地域格差は是正されるのか?
地域格差の是正について、高度成長期は、日本全体が経済成長する中で、産出された富の分配として富める地域から富めない地域へ経済的支援という側面がありました。
しかし、国全体が経済成長していない中で、富を分配すること自体が難しくなっていっています。
東京一極集中で東京圏の一人勝ちということが言われますが、東京は日本の中で相対的には豊かな地域であるが、昔ほど富を多く生み出しているとは言えません。なので、地方に多く資金を委譲できる状態ではありません。
政府が地域の自助努力を求める政策は1990年代から行われてきたアプローチであり約30年間にわたり展開されています。特に2000年代前半の小泉内閣の時には、三位一体の改革として地方交付金が削減されました。
地域の主権拡大を主張すれば、政府としては地域間格差を是正する介入はせず、「それでは地域は自分たちでやってください」と資金の移譲を控えるようになるでしょう。
政府は、基本的には地域の発展には介入せず、地域の発展は地域の裁量によるものであり、その結果は自己責任であるという姿勢です。自己責任とは、つまり政府は地方の面倒は見れませんということを意味します。
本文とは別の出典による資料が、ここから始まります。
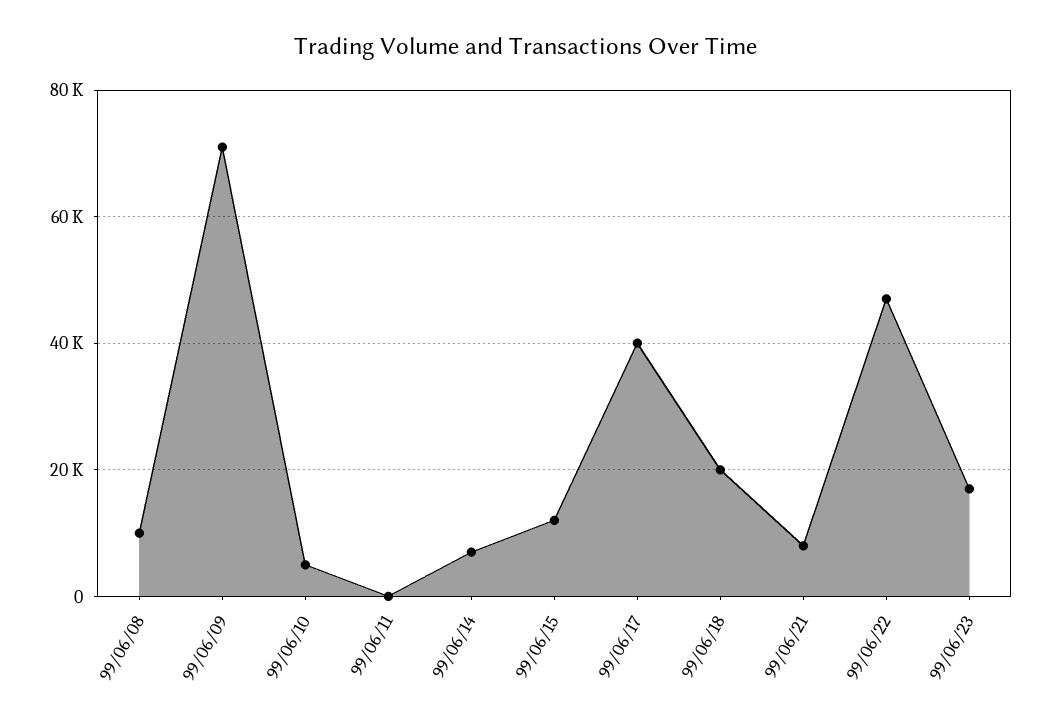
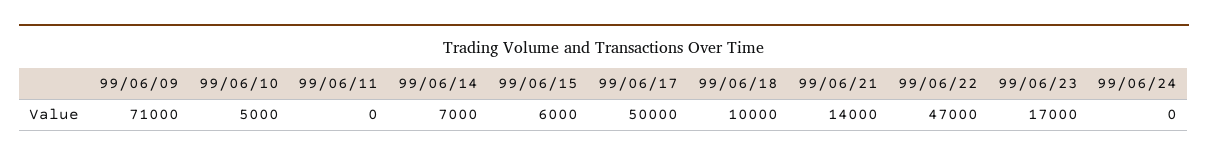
99/06/08: 10000 -> none
99/06/15: 12000 -> 6000
99/06/17: 40000 -> 50000
99/06/18: 20000 -> 10000
99/06/21: 8000 -> 14000
99/06/24: none -> 0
もう政府は地方の守護者ではありません。政府は地域格差の是正をすべきであるということの是非を議論しても、このフレームワークはよほどのことがない限り変えられないと考えています。
昨日のブログ「地域による地域のための地域政策」でも書きましたように、地域において上手く地域政策を立案・展開できる力が求められてきています。
新自由市場主義の時代、人だけでなく地域もグローバルな競争市場の中で生き残りをかけていかなければならない状況に立たされています。
地域は対東京の相対的な視点で足りないものを求めるのではなく、自分達を正確に認識し、何がほんとうに必要なのかを見極めていく能力が必要になっていきます。